Work required: Look through the data that follows and copy each line with the string "yaseminy".

Supplied records:
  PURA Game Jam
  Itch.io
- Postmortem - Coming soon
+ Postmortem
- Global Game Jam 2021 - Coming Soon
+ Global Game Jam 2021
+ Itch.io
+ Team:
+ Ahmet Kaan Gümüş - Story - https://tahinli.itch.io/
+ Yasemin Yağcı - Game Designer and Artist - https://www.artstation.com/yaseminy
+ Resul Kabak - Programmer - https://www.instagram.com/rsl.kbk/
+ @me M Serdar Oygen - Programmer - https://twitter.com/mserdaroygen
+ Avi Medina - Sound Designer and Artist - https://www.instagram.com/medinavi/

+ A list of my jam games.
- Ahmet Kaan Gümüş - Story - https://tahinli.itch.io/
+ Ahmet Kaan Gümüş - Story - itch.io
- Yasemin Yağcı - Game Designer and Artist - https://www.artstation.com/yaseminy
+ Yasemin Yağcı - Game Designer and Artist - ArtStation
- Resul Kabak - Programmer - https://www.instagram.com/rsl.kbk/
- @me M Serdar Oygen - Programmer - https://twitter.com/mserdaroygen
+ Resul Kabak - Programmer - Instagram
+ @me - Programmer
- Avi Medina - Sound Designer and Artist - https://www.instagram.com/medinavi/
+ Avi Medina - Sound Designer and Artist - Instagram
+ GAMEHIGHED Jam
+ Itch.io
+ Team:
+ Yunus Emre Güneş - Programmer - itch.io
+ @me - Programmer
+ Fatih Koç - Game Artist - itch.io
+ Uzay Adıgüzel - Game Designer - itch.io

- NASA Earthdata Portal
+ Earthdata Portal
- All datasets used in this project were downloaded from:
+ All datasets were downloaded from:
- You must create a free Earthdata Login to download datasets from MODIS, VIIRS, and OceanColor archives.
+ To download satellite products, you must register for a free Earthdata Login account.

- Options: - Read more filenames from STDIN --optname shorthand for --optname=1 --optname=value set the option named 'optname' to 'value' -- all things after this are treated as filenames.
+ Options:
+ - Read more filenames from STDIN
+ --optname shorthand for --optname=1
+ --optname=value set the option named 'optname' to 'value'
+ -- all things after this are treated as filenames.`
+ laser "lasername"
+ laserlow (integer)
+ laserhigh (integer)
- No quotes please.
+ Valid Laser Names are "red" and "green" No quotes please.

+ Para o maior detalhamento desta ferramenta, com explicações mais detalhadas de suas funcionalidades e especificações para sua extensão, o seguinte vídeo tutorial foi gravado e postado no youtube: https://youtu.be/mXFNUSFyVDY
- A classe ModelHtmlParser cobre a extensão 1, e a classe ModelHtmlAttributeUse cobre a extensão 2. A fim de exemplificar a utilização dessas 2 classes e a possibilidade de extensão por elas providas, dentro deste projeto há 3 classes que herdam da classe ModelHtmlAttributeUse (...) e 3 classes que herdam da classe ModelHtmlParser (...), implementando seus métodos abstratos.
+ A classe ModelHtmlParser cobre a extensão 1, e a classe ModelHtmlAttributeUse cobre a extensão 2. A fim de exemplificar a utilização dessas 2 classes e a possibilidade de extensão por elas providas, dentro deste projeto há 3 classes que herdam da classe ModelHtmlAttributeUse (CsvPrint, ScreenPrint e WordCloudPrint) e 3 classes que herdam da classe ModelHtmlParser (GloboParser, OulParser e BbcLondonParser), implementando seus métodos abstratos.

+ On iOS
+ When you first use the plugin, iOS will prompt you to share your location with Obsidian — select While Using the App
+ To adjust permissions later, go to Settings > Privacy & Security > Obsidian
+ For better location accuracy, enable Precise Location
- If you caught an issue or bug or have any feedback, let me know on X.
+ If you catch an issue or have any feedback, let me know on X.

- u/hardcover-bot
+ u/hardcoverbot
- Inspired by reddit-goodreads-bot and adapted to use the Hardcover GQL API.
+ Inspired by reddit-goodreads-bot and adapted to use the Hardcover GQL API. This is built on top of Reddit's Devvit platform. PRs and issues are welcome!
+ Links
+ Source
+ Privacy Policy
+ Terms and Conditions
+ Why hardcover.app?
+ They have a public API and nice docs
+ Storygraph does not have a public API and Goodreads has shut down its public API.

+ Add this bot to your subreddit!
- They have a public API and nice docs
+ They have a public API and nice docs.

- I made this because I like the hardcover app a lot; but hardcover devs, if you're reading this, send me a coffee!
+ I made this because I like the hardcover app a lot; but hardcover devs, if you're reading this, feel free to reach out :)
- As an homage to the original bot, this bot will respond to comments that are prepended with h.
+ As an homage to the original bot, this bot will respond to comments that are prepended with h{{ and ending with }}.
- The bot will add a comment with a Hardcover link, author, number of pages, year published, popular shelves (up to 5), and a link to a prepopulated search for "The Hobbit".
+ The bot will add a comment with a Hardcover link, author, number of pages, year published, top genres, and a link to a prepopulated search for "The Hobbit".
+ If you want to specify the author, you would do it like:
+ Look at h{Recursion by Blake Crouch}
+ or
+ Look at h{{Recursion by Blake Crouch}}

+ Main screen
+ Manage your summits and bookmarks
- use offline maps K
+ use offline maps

Task solution:
+ Yasemin Yağcı - Game Designer and Artist - https://www.artstation.com/yaseminy
- Yasemin Yağcı - Game Designer and Artist - https://www.artstation.com/yaseminy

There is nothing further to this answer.